We think a lot about the physical component of diabetes, but the mental component is just as significant. How does diabetes affect you or your loved one mentally or emotionally? How have you learned to deal with the mental aspect of the condition? Any tips, positive phrases, mantras, or ideas to share on getting out of a diabetes funk? (If you are a caregiver to a person with diabetes, write about yourself or your loved one or both!)

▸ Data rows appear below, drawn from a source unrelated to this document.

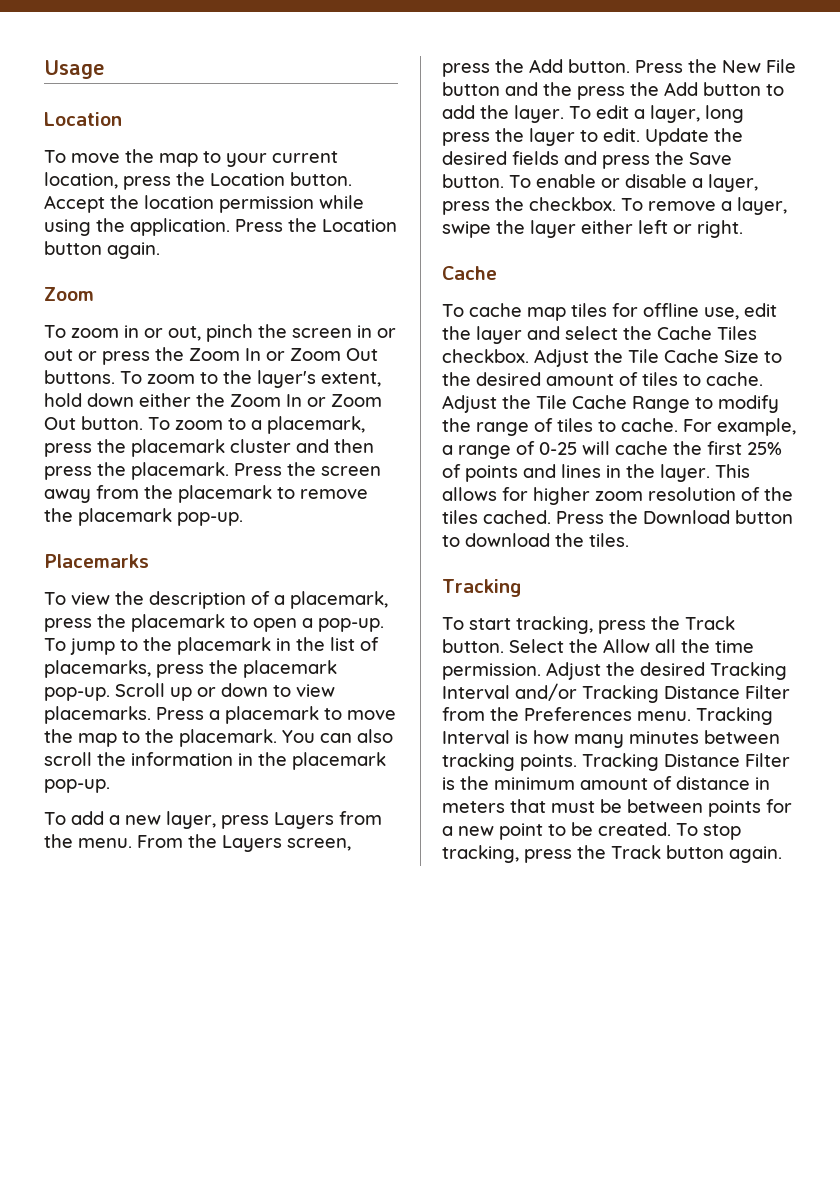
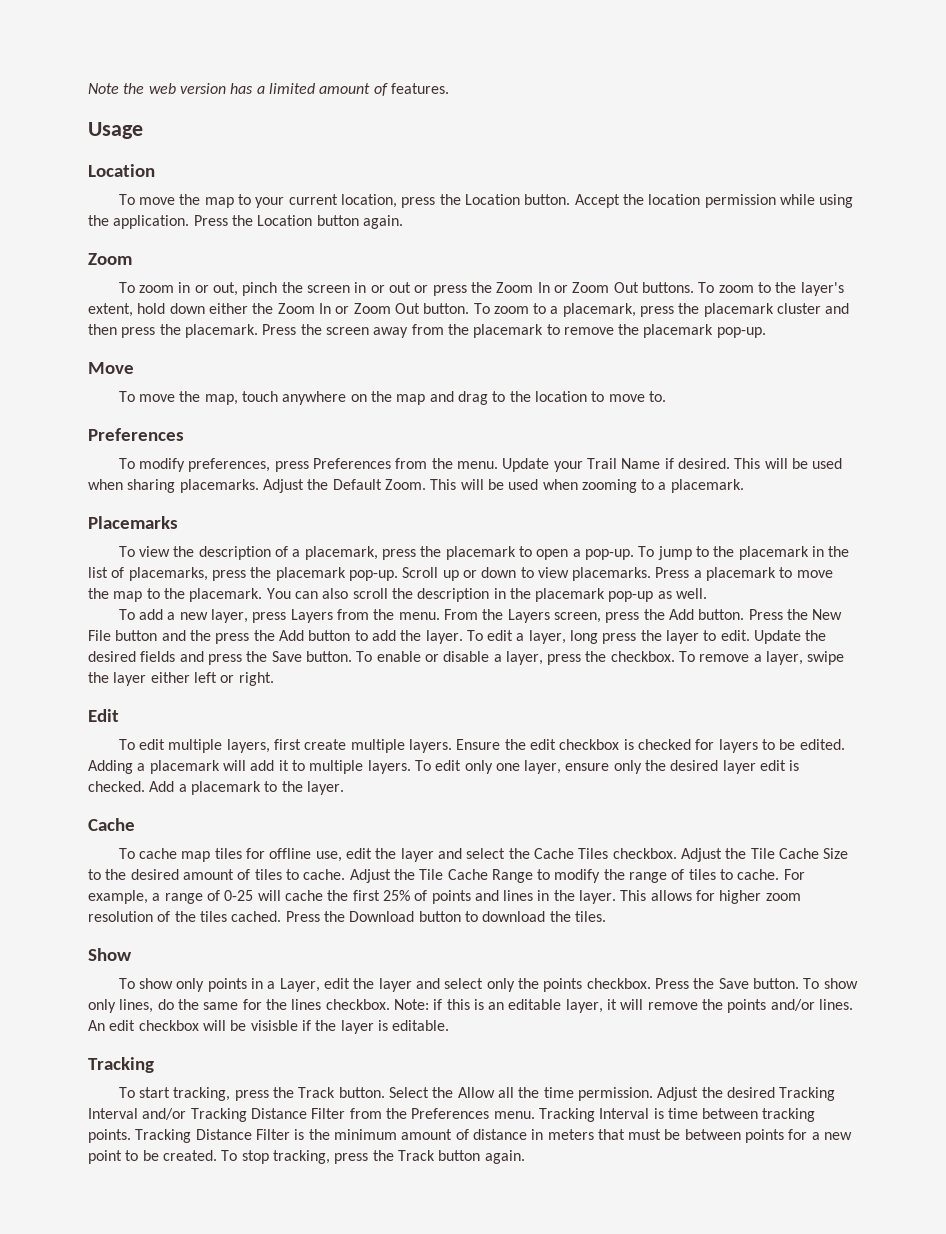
(44, 69) none -> [88,83,449,96] Note the web version has a limited amount of features. //
(243, 519) none -> [88,362,134,374] [118,391,666,405] [88,428,184,441] [118,458,843,472] [88,479,744,493] // Move // To move the map, touch anywhere on the map and drag to the location to move to. // Preferences // To modify preferences, press Preferences from the menu. Update your Trail Name if desired. This will be used when sharing placemarks. Adjust the Default Zoom. This will be used when zooming to a placemark.
[131,752,233,766] information -> [417,588,490,602] description
[44,779,110,793] pop-up. -> [608,588,708,602] pop-up as well.
(743, 229) none -> [88,709,119,722] [118,739,845,753] [88,760,800,774] [88,781,344,795] // Edit // To edit multiple layers, first create multiple layers. Ensure the edit checkbox is checked for layers to be edited. Adding a placemark will add it to multiple layers. To edit only one layer, ensure only the desired layer edit is checked. Add a placemark to the layer.
(629, 540) none -> [88,948,132,961] [118,978,858,992] [88,999,854,1013] [88,1020,450,1034] // Show // To show only points in a Layer, edit the layer and select only the points checkbox. Press the Save button. To show only lines, do the same for the lines checkbox. Note: if this is an editable layer, it will remove the points and/or lines. An edit checkbox will be visisble if the layer is editable.
[533,730,699,748] how many minutes -> [667,1108,698,1119] time

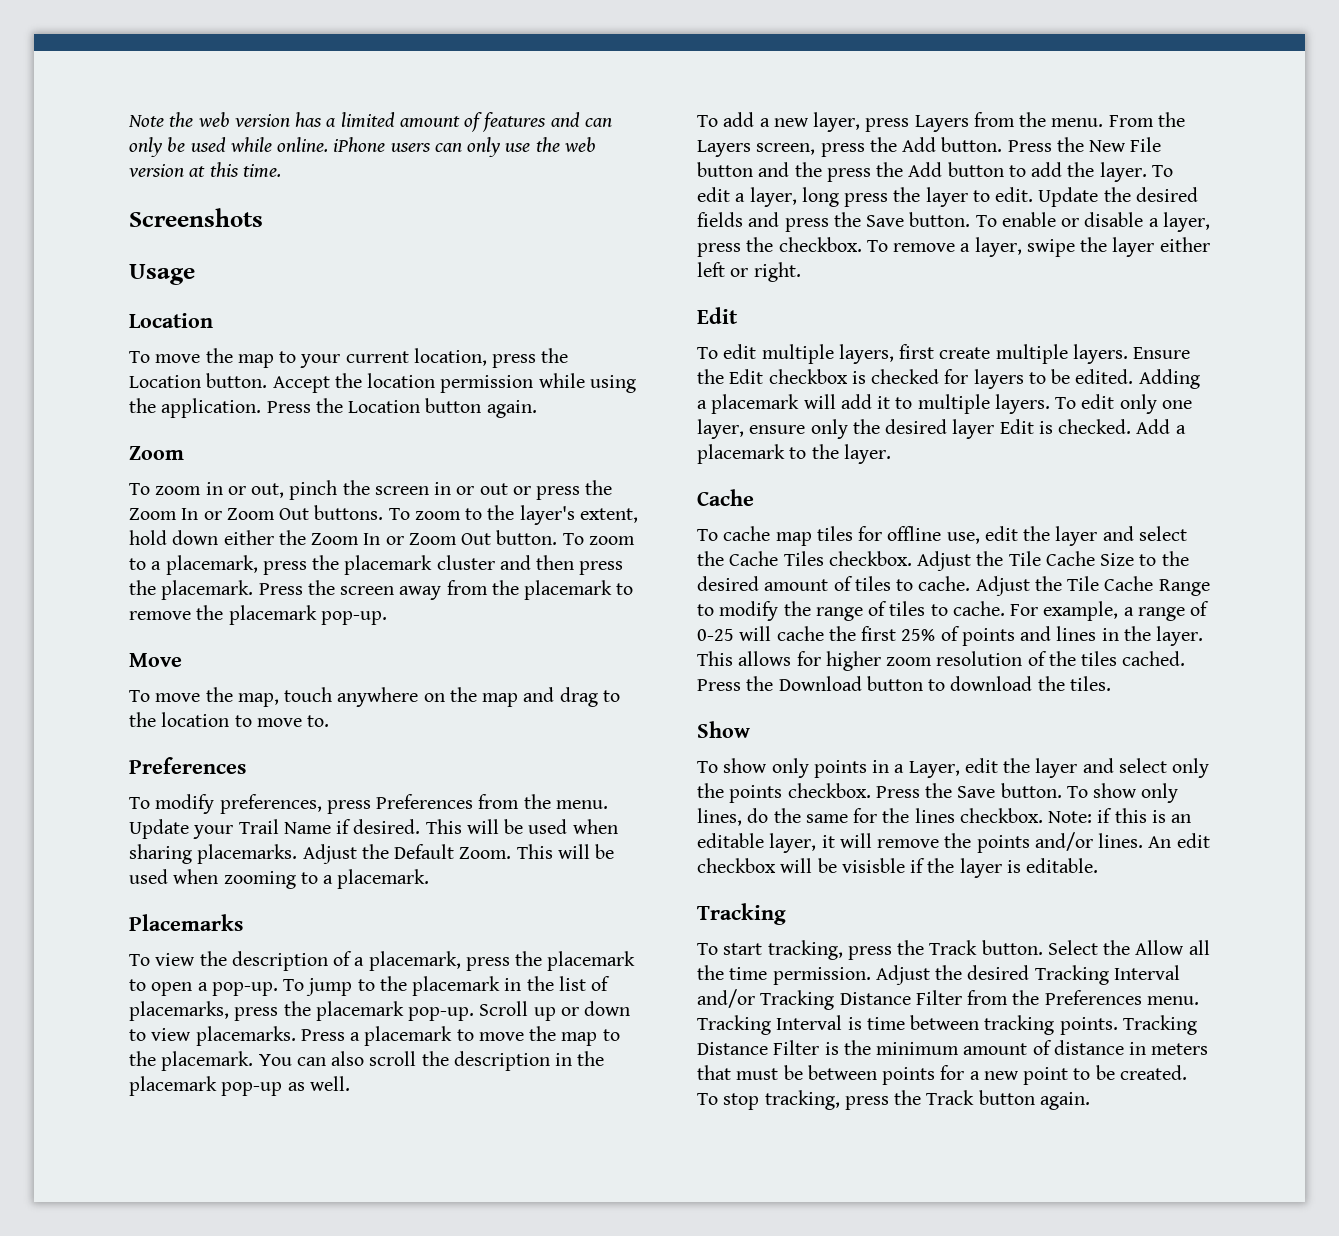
[390,83,449,94] features. -> [483,112,612,132] [129,137,596,157] [129,162,281,178] [129,208,263,227] features and can only be used while online. iPhone users can only use the web version at this time. // Screenshots
[530,739,557,750] edit -> [729,369,764,384] Edit
[760,760,787,771] edit -> [999,419,1034,434] Edit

The mental & emotional side of living with diabetes is the perfect place to use the oxygen mask analogy — yup, that way over-used one. If I’m not making sure that my mental health has on its oxygen mask first, I might as well forget doing ok on the physical side.
Does that mean I have any sure-fire strategies for managing the mental health side? Nope! I certainly get overwhelmed sometimes … especially if things are going wonky with both my own and the Bear’s diabetes. My go-to tools to hang on through tough times:
- Use the number to decide what to do right now — I try not to get caught up in what I did “wrong” that led to the number on the meter screen, and try not to spiral out to the worst case scenario that might come from that number 6 hours from now. Just use the number to make a decent decision in the moment — drink some juice, do a correction. The number isn’t a judgement or a grade, just some information.
- Get outside & move — I’ve never been much of an exercise buff, but it’s amazing what a walk or bike ride can do to improve mood as well as blood sugars. It doesn’t have to be a “work out” or major commitment either… A 10-minute walk around the block is almost always possible, and almost always helps me remember to breathe.
- Vent — Hello DOC! Wallowing really never helps, but a quick vent on twitter can feel really good. Especially when someone says “I know!” and you realize that you’re not alone and you can get on with your day.
One big hole in my current health care is my medical team’s attention (ummm, lack of attention) to the mental health side of diabetes. My first endocrinologist and CDE were amazing in treating me as a whole person living with diabetes. They worked with me to achieve management of my blood sugars so that I could feel physically well enough to do anything I wanted to. At the same time, they acknowledged that diabetes also impacts mental health and helped me access resources (like a fabulous therapist who specialized in chronic illness) without making me feel ashamed or like it wasn’t part of their jobs. My current team is very good at reviewing my blood sugars and helping me make changes to my settings when necessary, but mental health almost never comes up at all.
I’m grateful that my daughter’s pediatric endocrinology practice is very proactive in this area. They talk directly to her, always ask how she is feeling (beyond just physically), and have a social worker/child life specialist in the office. I’ve read a lot about the transition from pediatric endos to adult practices and I worry about what her adult experience will be like. For now, I try to show her that it’s ok to feel sad and to wish that she didn’t have diabetes, but our mental health and happiness isn’t controlled by diabetes… We have so much to be happy about every single day.